Task brief — Return the data below exactly, please, but drop the pictures.

▼▼▼

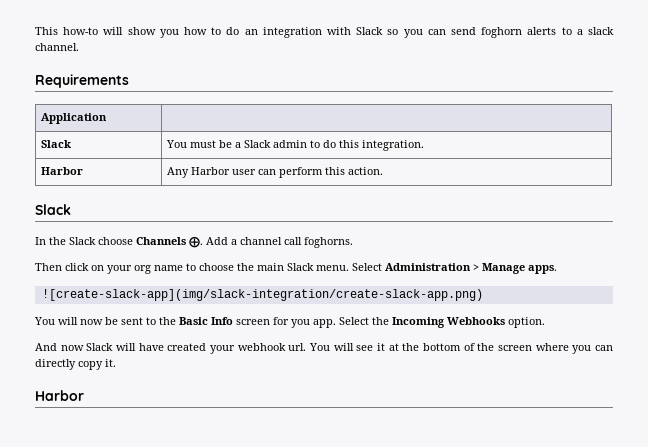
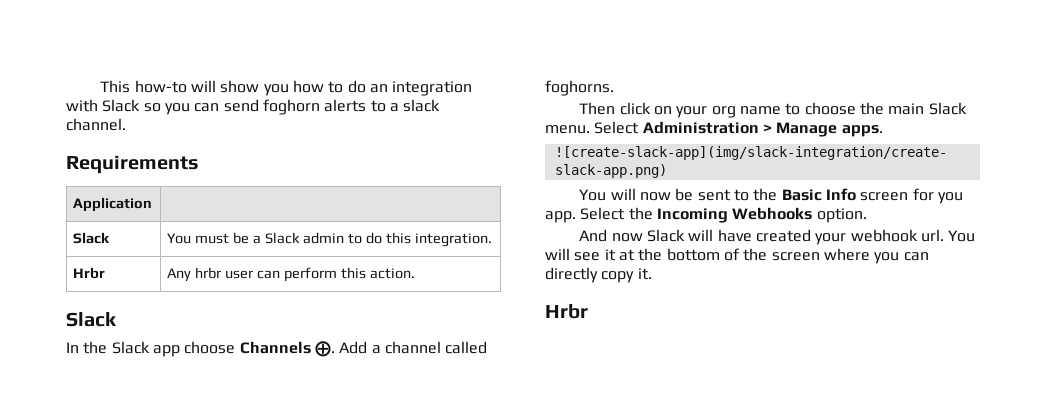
[40,167,83,175] Harbor -> [73,267,106,279] Hrbr
[190,167,230,175] Harbor -> [195,267,222,279] hrbr
(96, 241) none -> [152,345,180,357] app
[284,237,302,245] call -> [445,341,488,354] called
[35,390,84,401] Harbor -> [545,304,588,319] Hrbr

▲▲▲

Response for this exercise —
[40,167,83,175] Harbor -> [73,267,106,279] Hrbr
[190,167,230,175] Harbor -> [195,267,222,279] hrbr
(96, 241) none -> [152,345,180,357] app
[284,237,302,245] call -> [445,341,488,354] called
[35,390,84,401] Harbor -> [545,304,588,319] Hrbr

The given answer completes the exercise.